Consider the subspaces $W_1$ and $W_2$ of $\mathbb R^3$ given by $W_1=\{(x,y,z)\in \mathbb R^3: x+y+z=0\}$ and $W_2=\{(x,y,z)\in \mathbb R^3:x-y+z=0\}$. If $W$ is a subspace $\mathbb R^3$ such that

$(1) W\cap W_2=span\{(0,1,1)\}$

$(2) W\cap W_1 \text{is orthogonal to} W\cap W_2 \text{with respect to the usual innerproduct space of} \mathbb R^3.$ Then

(A) $W=span\{(0,1,-1),(0,1,1)\}$




Solution:- I done using the method of verification of options. I got the first option as the answer. $W=span\{(0,1,-1),(0,1,1)\}\implies W=\{(0,x+y,-x+y):x,y \in \mathbb R \}.$ Consider $W \cap W_2,$ then $0-(x+y)+(-x+y)=0\implies x=0 $ and $W \cap W_2=span\{(0,1,1)\}$. Consider $W \cap W_1,$ then $0+(x+y)+(-x+y)=0\implies y=0 $ and $W \cap W_1=span\{(0,1,-1)\}$. Hence, satisfies (1) and (2). So option (A) is the correct answer. Luckily first option is the correct answer. Else I have to verify the other options too. Is there any shortest method to solve this problem without verifying options?
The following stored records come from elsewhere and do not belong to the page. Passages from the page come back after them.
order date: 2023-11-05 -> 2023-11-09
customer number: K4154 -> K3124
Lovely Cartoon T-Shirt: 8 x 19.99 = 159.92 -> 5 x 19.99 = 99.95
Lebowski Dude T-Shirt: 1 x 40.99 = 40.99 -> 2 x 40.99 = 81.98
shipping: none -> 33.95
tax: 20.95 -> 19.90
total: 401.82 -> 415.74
Please help me. This problem appeared in CSIR 2018 December.

  • $\begingroup$ small question: probably you mean $W \cap W_1$ is orthogonal to $W \cap W_2$. $\endgroup$
    – Student
    Apr 16, 2019 at 15:50
  • $\begingroup$ Where is the mistake? $\endgroup$
    – user464147
    Apr 17, 2019 at 0:36
  • $\begingroup$ Second condition on subsapce W. $\endgroup$
    – Student
    Apr 17, 2019 at 0:41
  • $\begingroup$ Sorry! I will edit it, Than you for pointing my Typo $\endgroup$
    – user464147
    Apr 17, 2019 at 1:01

1 Answer 1


Supposing you know the following statement:

If $V$ is a finite dimensional vector space and $U,W$ are subspaces, then $$\operatorname{dim}(U + W) + \operatorname{dim}(U \cap W) = \operatorname{dim}U + \operatorname{dim}W$$

Apply this to the subspace $W$ and $W_2$. Because $\operatorname{dim}(W + W_2)$ is at least $2$ and at most $3$ and $\operatorname{dim}(W \cap W_2) = 1$, the space $W$ is either one dimensional or two dimensional (so a line or a plane).
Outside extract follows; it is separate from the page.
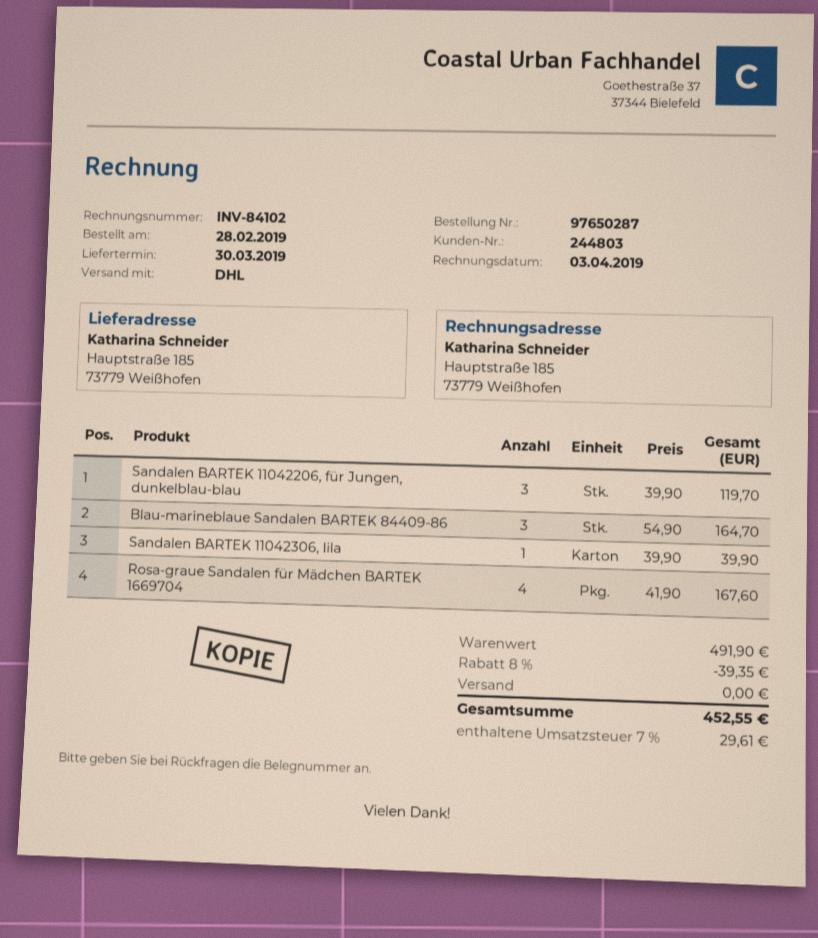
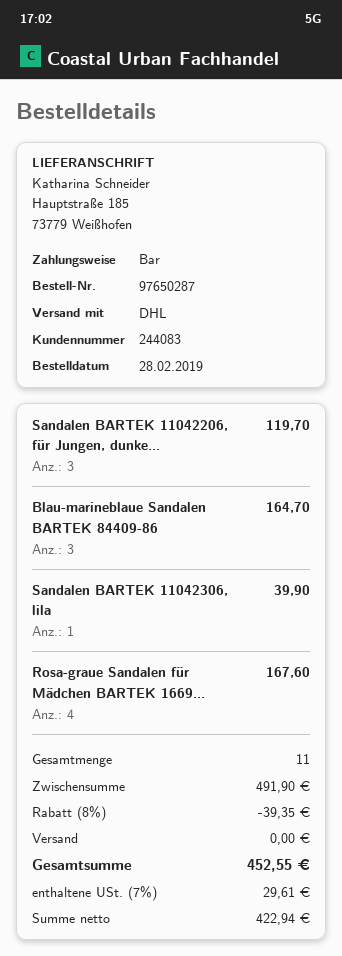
customer number: 244803 -> 244083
From condition (1), we know that the vector $(0,1,1)$ is inside $W$. This vector is not inside $W_1$, hence $W + W_1$ spans $\mathbb{R}^3$.
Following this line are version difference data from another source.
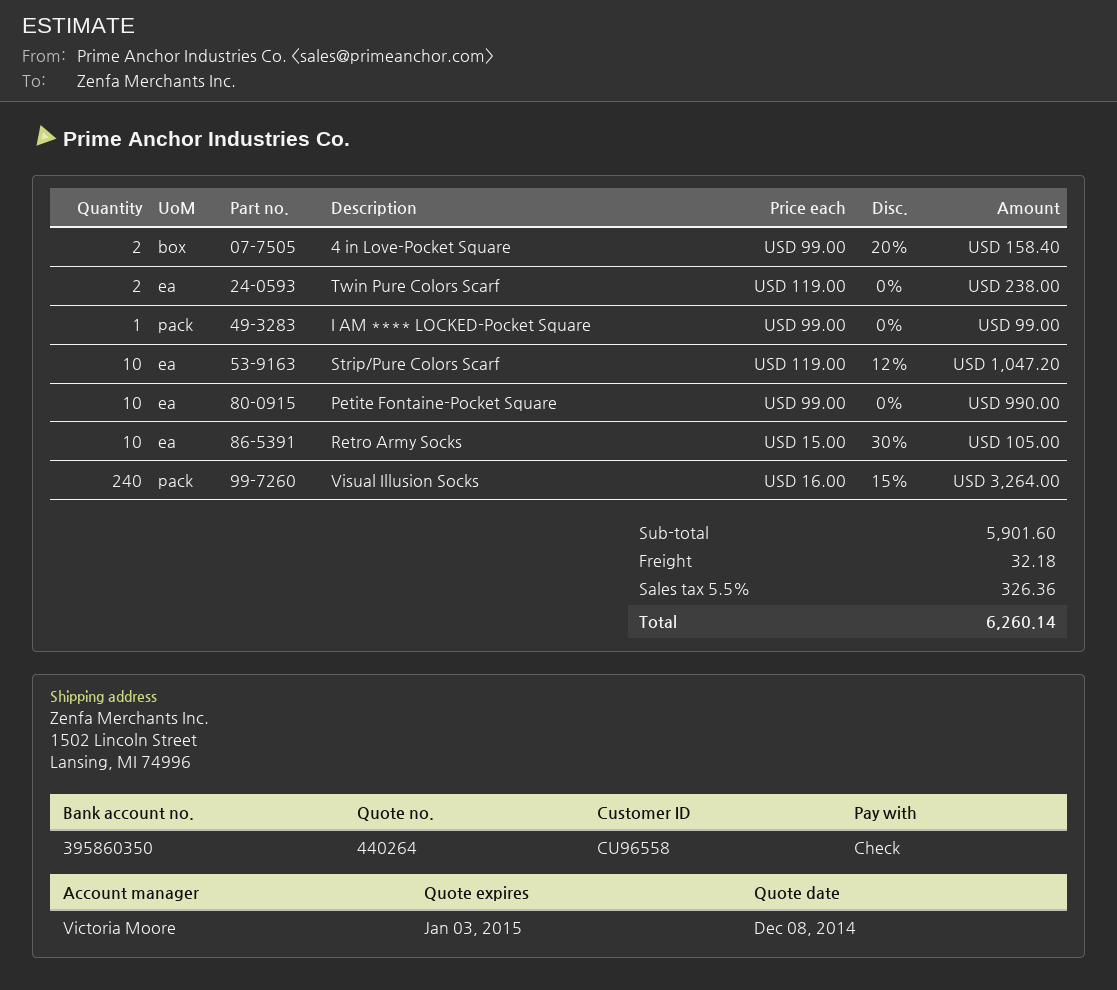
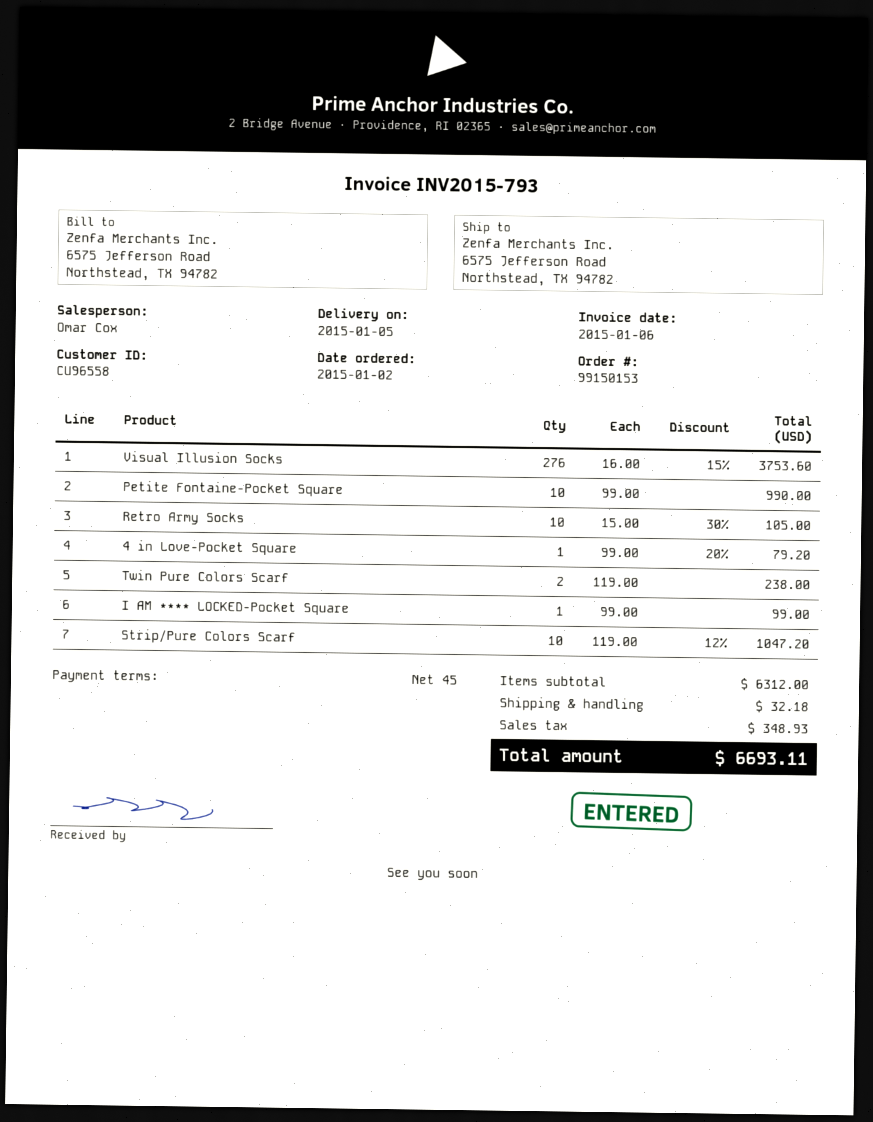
sales rep: Victoria Moore -> Omar Cox
ship to: 1502 Lincoln Street, Lansing, MI 74996 -> 6575 Jefferson Road, Northstead, TX 94782
4 in Love-Pocket Square: 2 x 99.00 - 20% = 158.40 -> 1 x 99.00 - 20% = 79.20
Visual Illusion Socks: 240 x 16.00 - 15% = 3264.00 -> 276 x 16.00 - 15% = 3753.60
subtotal: 5901.60 -> 6312.00
tax: 326.36 -> 348.93
total: 6260.14 -> 6693.11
So assume that $W$ is two dimensional, in which case the statement above with the observation that $W + W_1 = \mathbb{R}^3$, implies that $W \cap W_1$ is one dimensional. It therefore suffices to find one vector orthogonal to $(0,1,1)$, which is inside $W_1$. This vector is, for example $(0,1,-1)$. Since this vector is inside $W$, we obtain that $W$ is the space given in answer A.

If it is not given that $W$ is a two dimensional space, then $W$ can be the line determined by the vector $(0,1,1)$. This space satisfies both conditions, since $W \cap W_1$ is the zerovector in that case (which is orthogonal to all vectors).